Howard E. Berkenblit, a partner with Sullivan & Worcester LLP in Boston, said that while it will require some work to revise existing policies or to implement new ones “this is not terribly burdensome on companies.” The hard part comes if there has to be a restatement, “but I think that will be infrequent for most companies,” he said.

“I can’t imagine there are going to be that many situations” where restatements will be called for,” although a recession may lead to an increase, said Kenneth E. Yeadon, a partner with Hinshaw Culbertson LLP in Chicago, who is a former SEC enforcement attorney.

Others are less sanguine.

“My overarching concern with the clawback regulation is that it is so broad and encompassing that it is going to require a much more frequent, periodic” look at companies’ clawback regime, said Jake Downing, a partner with King & Spalding LLP in Chicago.

“The concern I have about the rule is that it may lead to a lot of friction for very little benefit for companies,” said Priya Cherian Huskins, San Francisco-based partner and senior vice president at broker Woodruff Sawyer & Co.

“The new rule would invariably pick up situations” where the restatement may have been “a consequence of a different interpretation of a rule that is not in any way related to intentional misconduct,” she said.

“I do think that there will be companies that will take a harder look at their incentive arrangements” and decide whether it should be impacted by performance matrixes such as the stock price in light of the rules, said Daniel M. McClain, a partner with Reed Smith LLP in New York.

Observers say one unusual element of the rules is their wide applicability. Machua Millett, Boston-based chief innovation officer and alternative investment practice leader in Lockton Cos. LLC’s financial services group, said, “It reflects an acknowledgment by the SEC that companies have started extending” incentive-based compensation “further down the corporate ladder.”
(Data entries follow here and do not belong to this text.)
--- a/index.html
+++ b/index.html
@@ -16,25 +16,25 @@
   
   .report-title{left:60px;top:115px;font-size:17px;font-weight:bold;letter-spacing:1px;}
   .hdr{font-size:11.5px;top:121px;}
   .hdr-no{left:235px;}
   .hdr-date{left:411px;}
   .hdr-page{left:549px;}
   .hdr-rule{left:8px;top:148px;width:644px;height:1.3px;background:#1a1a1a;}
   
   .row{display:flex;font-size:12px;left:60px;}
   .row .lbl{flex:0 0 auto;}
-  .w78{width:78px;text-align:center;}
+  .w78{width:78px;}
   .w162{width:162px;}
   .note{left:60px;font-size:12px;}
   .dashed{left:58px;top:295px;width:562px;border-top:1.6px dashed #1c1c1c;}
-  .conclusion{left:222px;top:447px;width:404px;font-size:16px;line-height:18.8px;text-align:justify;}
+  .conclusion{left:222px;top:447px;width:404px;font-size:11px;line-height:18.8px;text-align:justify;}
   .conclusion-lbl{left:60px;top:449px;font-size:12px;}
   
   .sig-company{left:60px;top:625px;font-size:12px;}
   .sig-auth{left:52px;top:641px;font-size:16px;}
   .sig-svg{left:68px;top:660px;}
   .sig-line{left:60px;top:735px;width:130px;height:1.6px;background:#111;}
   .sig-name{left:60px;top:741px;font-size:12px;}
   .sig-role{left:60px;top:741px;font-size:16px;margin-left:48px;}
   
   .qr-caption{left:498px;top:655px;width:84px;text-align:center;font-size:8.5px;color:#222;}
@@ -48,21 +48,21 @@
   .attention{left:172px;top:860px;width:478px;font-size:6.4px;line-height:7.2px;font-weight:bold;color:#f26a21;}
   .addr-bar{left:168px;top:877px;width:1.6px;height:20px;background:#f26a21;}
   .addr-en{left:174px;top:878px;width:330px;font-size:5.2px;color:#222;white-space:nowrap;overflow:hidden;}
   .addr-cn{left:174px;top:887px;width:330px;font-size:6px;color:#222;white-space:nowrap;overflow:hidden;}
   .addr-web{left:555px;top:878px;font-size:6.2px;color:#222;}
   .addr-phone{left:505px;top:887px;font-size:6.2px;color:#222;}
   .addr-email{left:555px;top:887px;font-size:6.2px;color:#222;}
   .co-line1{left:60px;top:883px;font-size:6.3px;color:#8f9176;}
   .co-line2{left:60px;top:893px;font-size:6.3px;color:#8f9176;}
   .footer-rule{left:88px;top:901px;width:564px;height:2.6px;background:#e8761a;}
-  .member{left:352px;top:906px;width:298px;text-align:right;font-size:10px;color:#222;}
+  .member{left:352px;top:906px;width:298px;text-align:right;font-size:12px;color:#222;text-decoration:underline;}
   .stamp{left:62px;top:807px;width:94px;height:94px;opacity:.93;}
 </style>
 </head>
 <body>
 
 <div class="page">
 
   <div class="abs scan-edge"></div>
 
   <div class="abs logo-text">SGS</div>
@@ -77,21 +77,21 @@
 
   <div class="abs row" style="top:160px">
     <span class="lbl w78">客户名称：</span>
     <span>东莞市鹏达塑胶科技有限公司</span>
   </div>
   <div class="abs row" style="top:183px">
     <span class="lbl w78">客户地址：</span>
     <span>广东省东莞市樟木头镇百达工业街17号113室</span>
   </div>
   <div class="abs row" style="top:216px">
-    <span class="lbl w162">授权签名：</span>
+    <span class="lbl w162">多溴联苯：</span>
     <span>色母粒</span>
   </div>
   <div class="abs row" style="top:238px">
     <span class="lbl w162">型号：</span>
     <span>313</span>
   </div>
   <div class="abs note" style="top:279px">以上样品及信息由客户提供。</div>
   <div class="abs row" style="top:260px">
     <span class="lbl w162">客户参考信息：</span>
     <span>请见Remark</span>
Kevin LaCroix, executive vice president in Beachwood, Ohio, for RT ProExec, a division of R-T Specialty LLC, said the rules could lead to creating an insurance product for executives seeking coverage for clawbacks, “although I haven’t sensed a great rush by the industry to try and develop a product.”

Most directors and officers insurance policies treat clawback provisions as disgorgement, which is not insurable, said Joseph P. Monteleone, a partner with Weber Gallagher Simpson Stapleton Fires & Newby LLP in Bedminster, New Jersey.

However, Matthew McLellan, Washington-based managing director and D&O product leader for Marsh LLC, said, “We’ve seen insurance marketplaces develop for all sorts of risk. It can take some creativity” to underwrite and price it, “but new markets are emerging all the time. It’s certainly a possibility.”

Companies should examine their compensation structures to see if they are subject to clawbacks, Mr. LaCroix said. They “will probably want to do a reality test on their financial reporting to make sure that there are internal controls and safeguards in place to guard against developments that could lead to restatements” that would trigger a clawback.

They should start working on their clawback policies now “so they’re not caught flatfooted,” with boards having little time to “really think through the issues,” said Brian V. Soares, a partner with Morgan Lewis & Bockius LLP in Washington.